Vers la fin de l’illusion scolaire musulmane ?

Ou le désenchantement éducatif communautaire.

Partie 1

Comme une introduction à mon prochain essai (1) j’aimerais poser ici quelques réflexions inspirées des dernières batailles juridico-médiatiques, autour des établissements privés confessionnels dit aussi « à caractère propre ».

Sans revenir sur le cas de Notre-Dame de Bétharram ou l’école Stanislas (2), que d’aucuns auraient pu considérer leur couverture médiatique, comme des formes évidentes de double standard ou de traitement politique discriminatoire vis à vis des écoles privées selon leur confession dominante.
Soit d’une part une relative tolérance administrative, pour ces prestigieux établissements historiques et de l’autre une vindicte politico-médiatique avec restrictions financières immédiates, notamment pour les lycées musulmans Averroès et Al Kindi, dé-contractualisés aussitôt que quelques griefs relatifs leurs furent reprochés.

On dit donc désormais aux acteurs éducatifs musulmans, comme Balladur en 1995 : « Je vous demande de vous arrêter ! ».

Alors quel rapport avec l’auteur de la fin de l’illusion jacobine (3) et notre sujet me diriez-vous ?

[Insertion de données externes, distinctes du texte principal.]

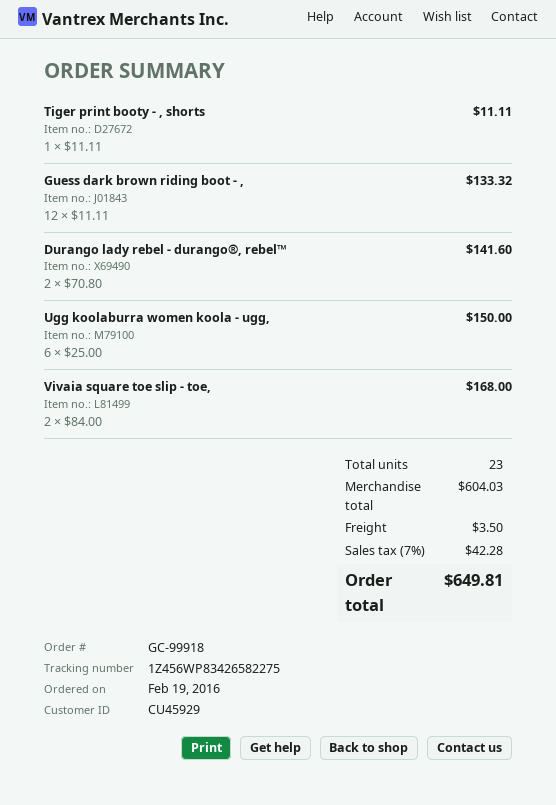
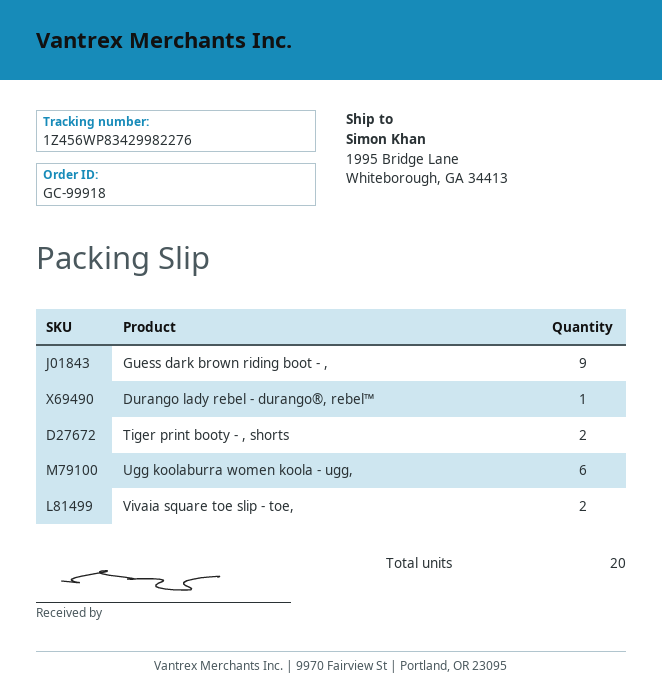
tracking number: 1Z456WP83426582275 -> 1Z456WP83429982276
Tiger print booty - , shorts: 1 -> 2
Guess dark brown riding boot - ,: 12 -> 9
Durango lady rebel - durango®, rebel™: 2 -> 1
total quantity: 23 -> 20

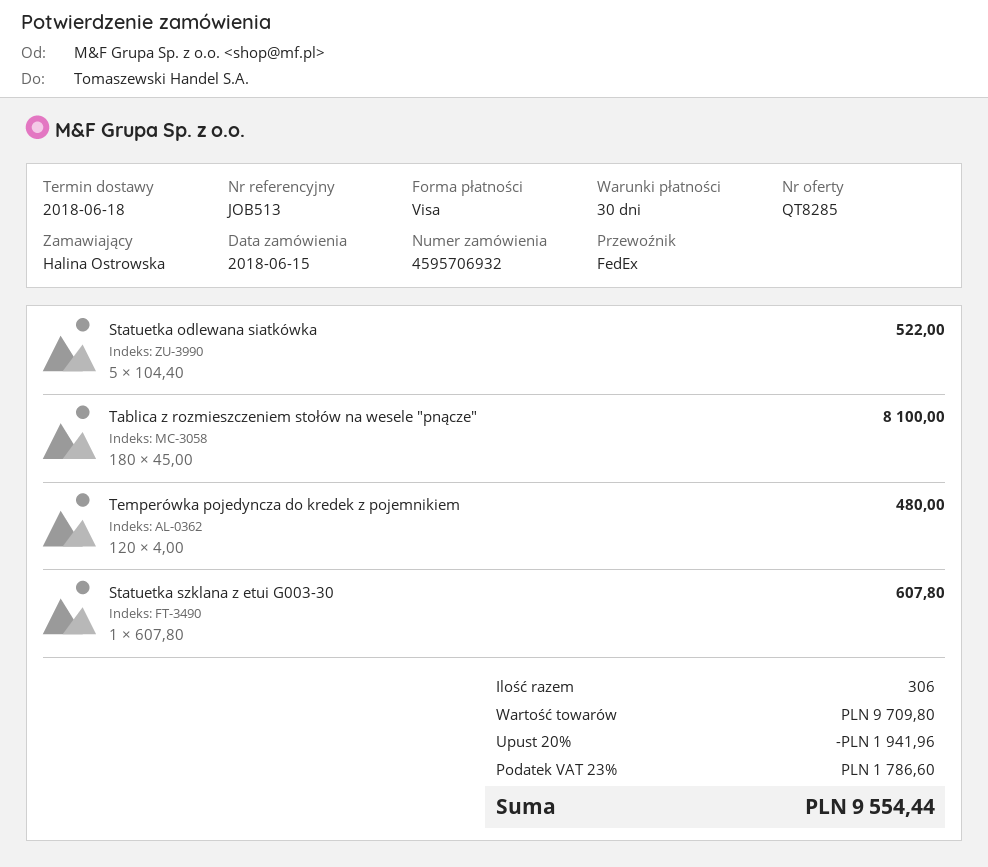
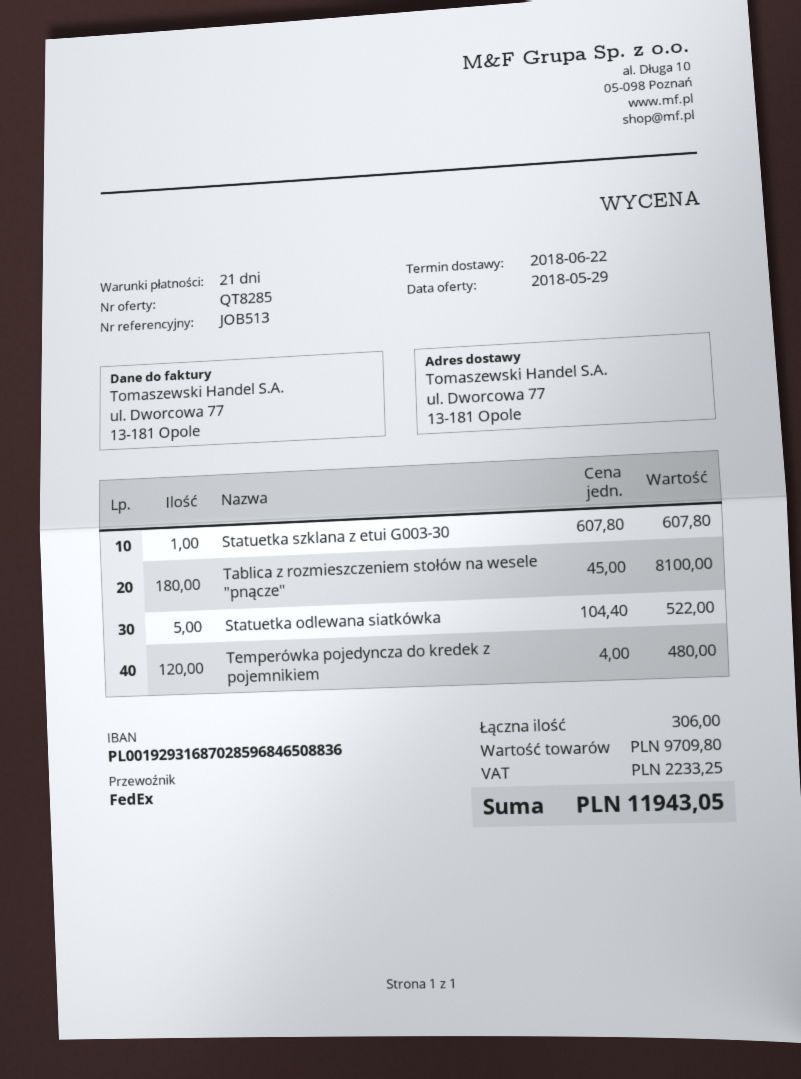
delivery date: 2018-06-18 -> 2018-06-22
payment terms: 30 days -> 21 days
discount: 20% = 1941.96 -> none
tax: 1786.60 -> 2233.25
total: 9554.44 -> 11943.05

Tentons cet exercice complexe - à partir d’un hors-sujet apparent - celui de trouver des liens logiques entre notre propos sur la Françislam et l’histoire politique française.

Essayons d’appréhender cette ironie de l’histoire, qui nous ramène régulièrement au sujet des communautés au sein de la République.

Tentons de comprendre ensemble un peu mieux, cette nouvelle question musulmane qui occupe bruyamment notre actualité depuis 40 ans (4).

Nouvelle question musulmane, qui succède à la question juive du XXème et la question protestante au XVIème.

Question musulmane apparue au XXème et qui peut selon moi incarner au XXIème une possible nouvelle guerre scolaire, sur fond communautariste voire « séparatiste », comme le consacre désormais le propos public.

Essayons cher lecteur, comme à notre habitude, d’introduire du complexe et du sérieux, en convoquant des références crédibles et les outils d’analyse que nous offrent notre longue histoire des disciplines sociales, mais tout en restant légers.

Car rire permet aussi de supporter la folie des hommes.


Complexité des enjeux, manipulations politiciennes court-termistes, géopolitique dangereuse, inconsistance du personnel politique, le tout sur fond de déclassement international de l’Occident, l’ambiance est désormais tendue et les pires émotions sont convoquées.

Dans ce contexte aussi difficile, les hommes et femmes de bonne volonté sont invités à méditer et prendre ces sujets au sérieux.

Nous sommes sérieux et aimons la France cher lecteur, nous aspirons à son redressement et à lui redonner une place alternative dans la géopolitique du monde qui vient.

Alors éloignons nous de ces constipations intellectuelles de plateaux télé, pour digérer en douceur ce plat consistant, qui engage notre avenir.

Au menu : comment gouverner notre nouvel empire intérieur et ses nombreuses tribus barbares installées dans nos forêts de béton qui s'étendent autour de la capitale ?


1. Intégration politique et gestion des minorités, d’un modèle l’autre.


Revenons donc pour commencer à notre dixième premier ministre de la Vème, à qui je pensais récemment, lorsque le pouvoir décida d’arrêter la progression des vaisseaux amiraux, du complexe scolaire musulman, les lycées Avéroes et Al Kindi.

La fin de la récréation a été sifflée et le pouvoir à signifié aux acteurs de l’école privée musulmane qu’il était temps de mettre fin à cette expérience sur fonds publics.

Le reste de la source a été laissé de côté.